======== Data records ========
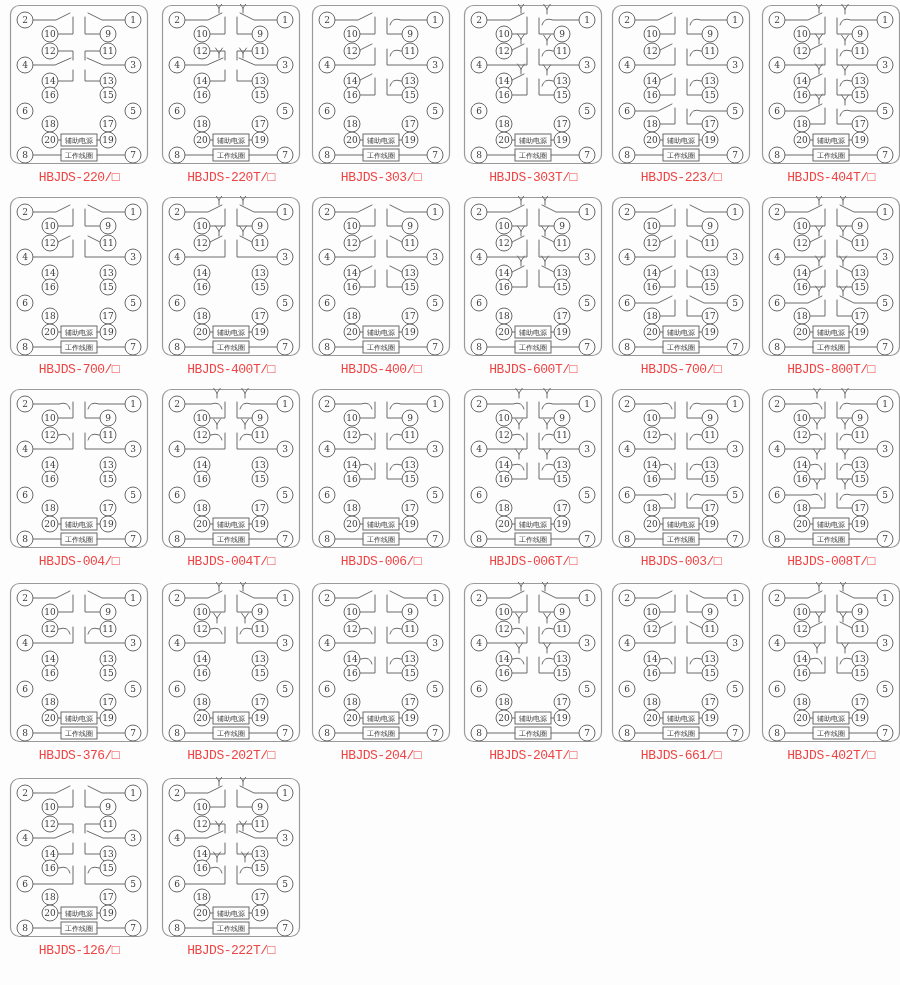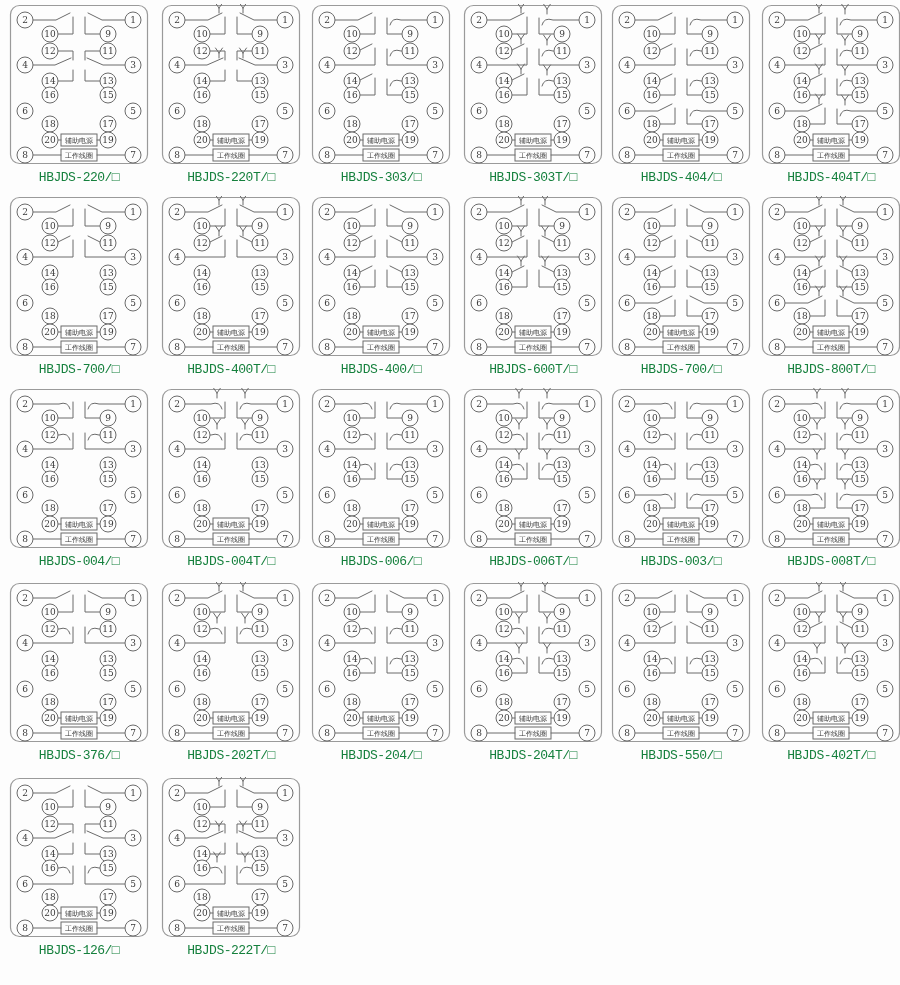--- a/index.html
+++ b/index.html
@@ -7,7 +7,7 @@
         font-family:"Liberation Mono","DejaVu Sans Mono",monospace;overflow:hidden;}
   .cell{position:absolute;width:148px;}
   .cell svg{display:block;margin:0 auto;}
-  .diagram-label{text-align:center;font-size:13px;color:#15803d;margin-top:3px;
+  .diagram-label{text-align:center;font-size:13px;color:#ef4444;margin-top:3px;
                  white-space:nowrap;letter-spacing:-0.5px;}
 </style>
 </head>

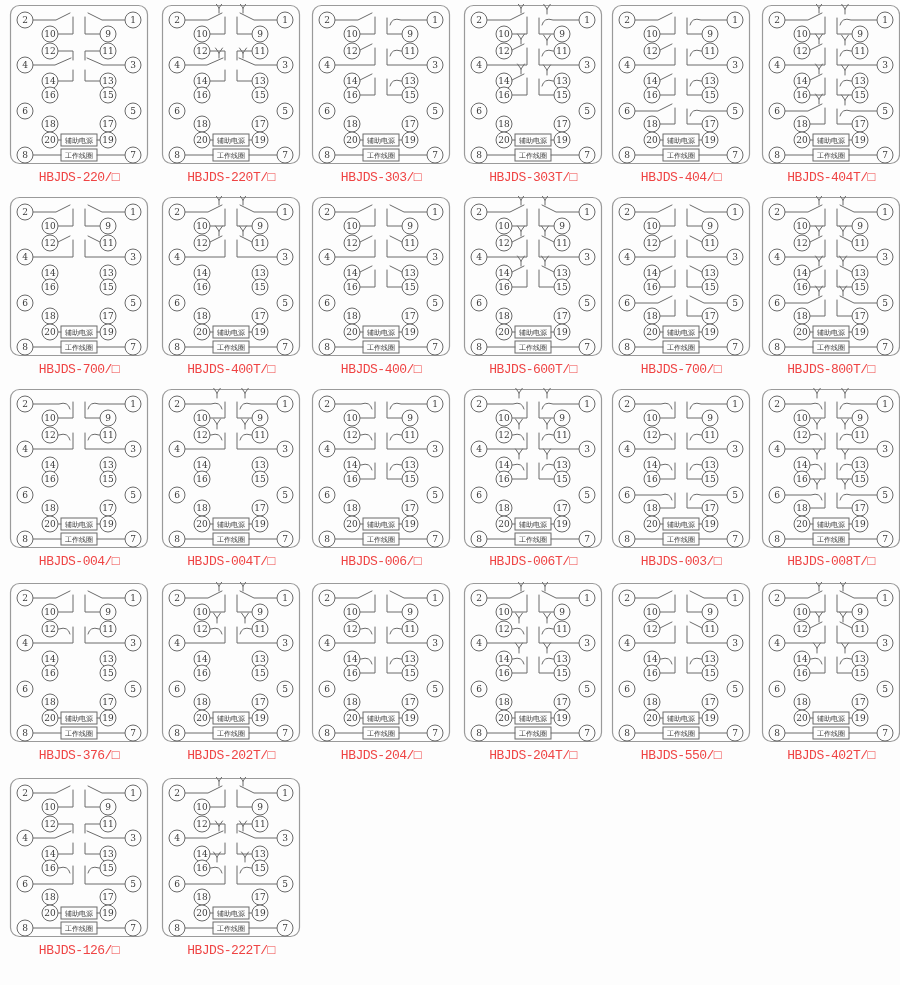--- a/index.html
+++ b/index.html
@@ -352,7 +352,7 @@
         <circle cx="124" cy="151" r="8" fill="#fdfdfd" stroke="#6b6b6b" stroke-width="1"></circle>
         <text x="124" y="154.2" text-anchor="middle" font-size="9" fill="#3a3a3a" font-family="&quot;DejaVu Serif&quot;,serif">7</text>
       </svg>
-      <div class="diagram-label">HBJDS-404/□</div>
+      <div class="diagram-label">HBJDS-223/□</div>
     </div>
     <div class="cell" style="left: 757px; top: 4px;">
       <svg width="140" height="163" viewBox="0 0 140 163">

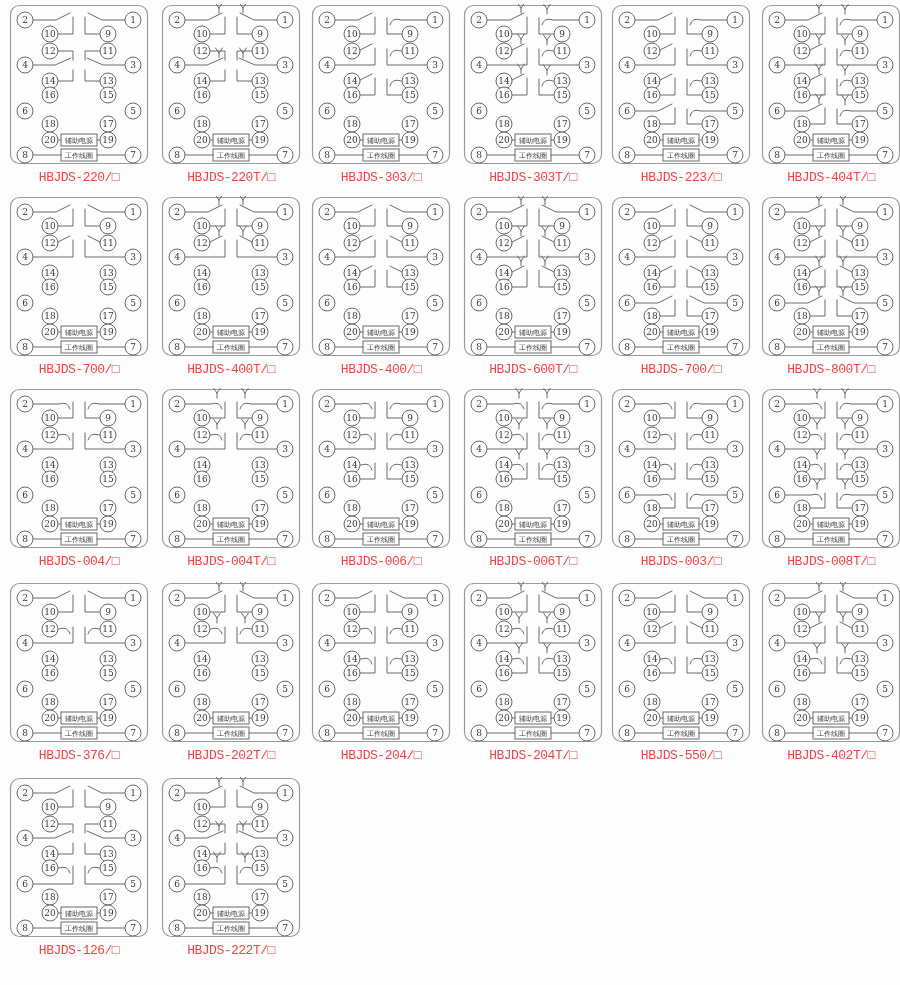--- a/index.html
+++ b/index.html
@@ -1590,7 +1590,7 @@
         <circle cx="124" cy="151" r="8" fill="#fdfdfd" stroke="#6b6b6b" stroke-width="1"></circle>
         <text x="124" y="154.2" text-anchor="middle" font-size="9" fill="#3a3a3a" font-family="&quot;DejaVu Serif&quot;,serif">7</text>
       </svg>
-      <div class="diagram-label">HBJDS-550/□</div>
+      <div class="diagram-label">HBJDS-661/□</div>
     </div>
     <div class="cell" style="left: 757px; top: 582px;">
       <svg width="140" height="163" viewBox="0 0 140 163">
========
* Activity: Set down the records exactly, without the pictures.

* Response below:
--- a/index.html
+++ b/index.html
@@ -7,7 +7,7 @@
         font-family:"Liberation Mono","DejaVu Sans Mono",monospace;overflow:hidden;}
   .cell{position:absolute;width:148px;}
   .cell svg{display:block;margin:0 auto;}
-  .diagram-label{text-align:center;font-size:13px;color:#15803d;margin-top:3px;
+  .diagram-label{text-align:center;font-size:13px;color:#ef4444;margin-top:3px;
                  white-space:nowrap;letter-spacing:-0.5px;}
 </style>
 </head>

--- a/index.html
+++ b/index.html
@@ -352,7 +352,7 @@
         <circle cx="124" cy="151" r="8" fill="#fdfdfd" stroke="#6b6b6b" stroke-width="1"></circle>
         <text x="124" y="154.2" text-anchor="middle" font-size="9" fill="#3a3a3a" font-family="&quot;DejaVu Serif&quot;,serif">7</text>
       </svg>
-      <div class="diagram-label">HBJDS-404/□</div>
+      <div class="diagram-label">HBJDS-223/□</div>
     </div>
     <div class="cell" style="left: 757px; top: 4px;">
       <svg width="140" height="163" viewBox="0 0 140 163">

--- a/index.html
+++ b/index.html
@@ -1590,7 +1590,7 @@
         <circle cx="124" cy="151" r="8" fill="#fdfdfd" stroke="#6b6b6b" stroke-width="1"></circle>
         <text x="124" y="154.2" text-anchor="middle" font-size="9" fill="#3a3a3a" font-family="&quot;DejaVu Serif&quot;,serif">7</text>
       </svg>
-      <div class="diagram-label">HBJDS-550/□</div>
+      <div class="diagram-label">HBJDS-661/□</div>
     </div>
     <div class="cell" style="left: 757px; top: 582px;">
       <svg width="140" height="163" viewBox="0 0 140 163">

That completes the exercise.